I guess what I’m saying is that I don’t think this is really possible without some sort of loss function. How expensive is the test? Who bears those costs? What care is foregone as a result of loss of that money/clinician time? From whose perspective is the decision being made? How long will the test be relevant? What benefit does it provide over the current best-practice (genetic risk + history and environment I assume?). I guess you could try to assume that the OR is directly proportional to utility of the decision, but I have a hard time believing that will lead to good decision making. Even then, the uncertainty related to the decision is more relevant for whether to delay implementation to fund future research to increase precision or implement now and also fund research.

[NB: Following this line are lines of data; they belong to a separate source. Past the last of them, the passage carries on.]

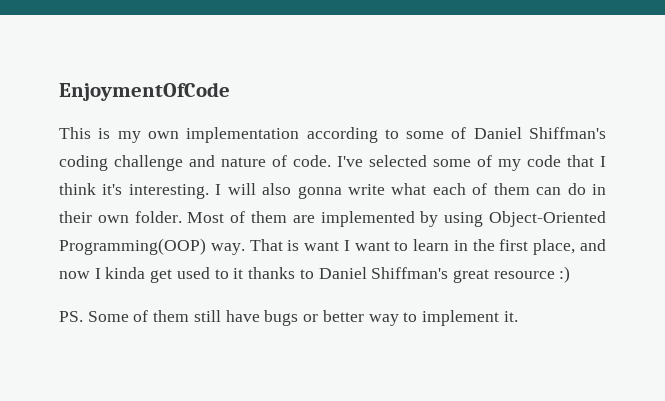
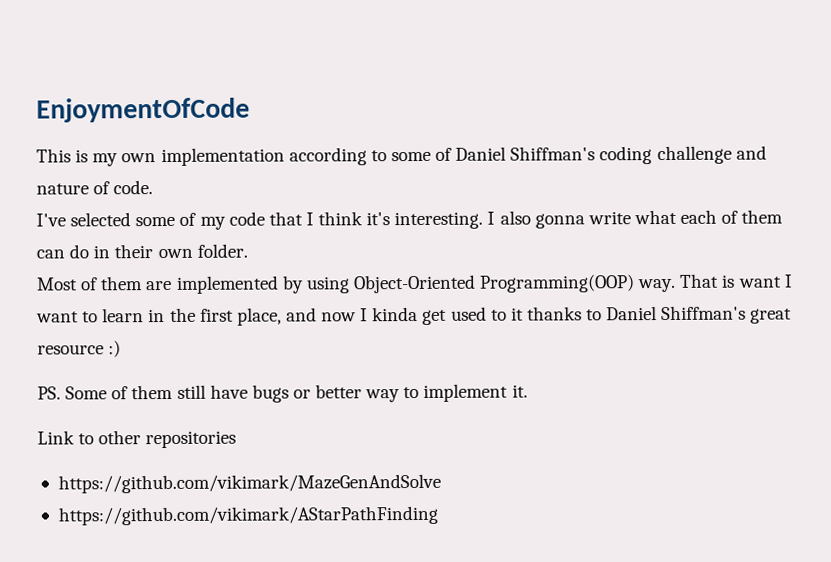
(331, 161) none -> (154, 187) //
[227,183,256,195] will -> (496, 218) none
(182, 217) none -> (248, 250) //
(518, 316) none -> [37,430,237,449] [57,473,441,494] [57,505,438,526] // Link to other repositories // https://github.com/vikimark/MazeGenAndSolve // https://github.com/vikimark/AStarPathFinding

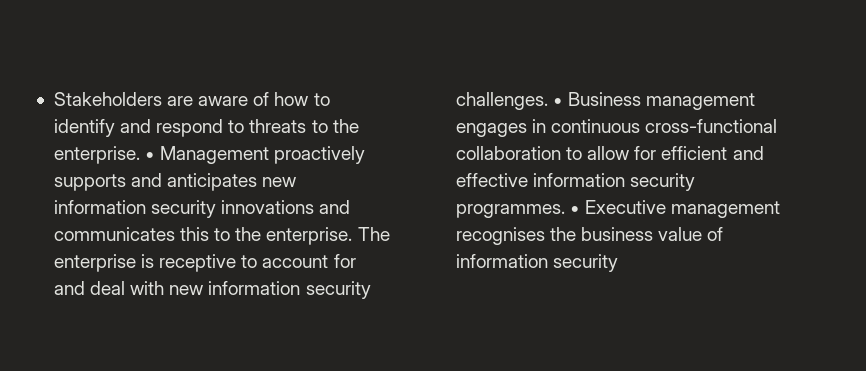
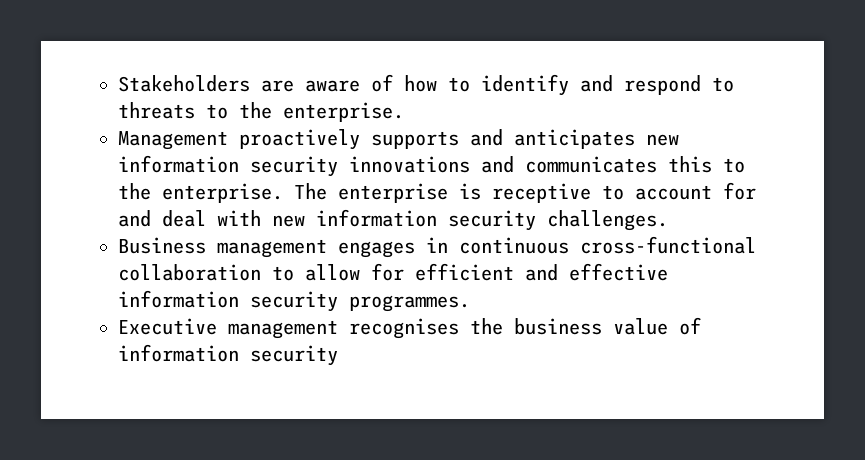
[145,152,156,160] • -> (404, 112) //
[553,98,564,106] • -> (668, 220) //
[570,206,581,214] • -> (470, 303) //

Say that you use some rule that says you shouldn’t recommend treatment if your 95% Credible interval includes 2 (because of some sense that then risks of surgery or risks + costs outweigh benefits). Then in this case you would not recommend use of the screening tool even though it’s more probable to be effective than not. The link above is a seminal paper on exactly this problem (i.e. how to incorporate uncertainty into decision making).
Decision analysis for a given population would be done by a research team and then used by clinicians and patients as part of the decision making process if the patient in front of them is relevant to that analysis.
Some other thoughts that come to mind:
- Your OR is really only a tool to turn an assumed baseline risk into absolute probability for a given population. Making a cut point based on an OR assumes that you have a well enough defined patient population that they all have similar balances of benefits/harms at that OR.
- All of this also assumes your predictions are well-calibrated, your OR of 3.01 can be interpreted causally, etc…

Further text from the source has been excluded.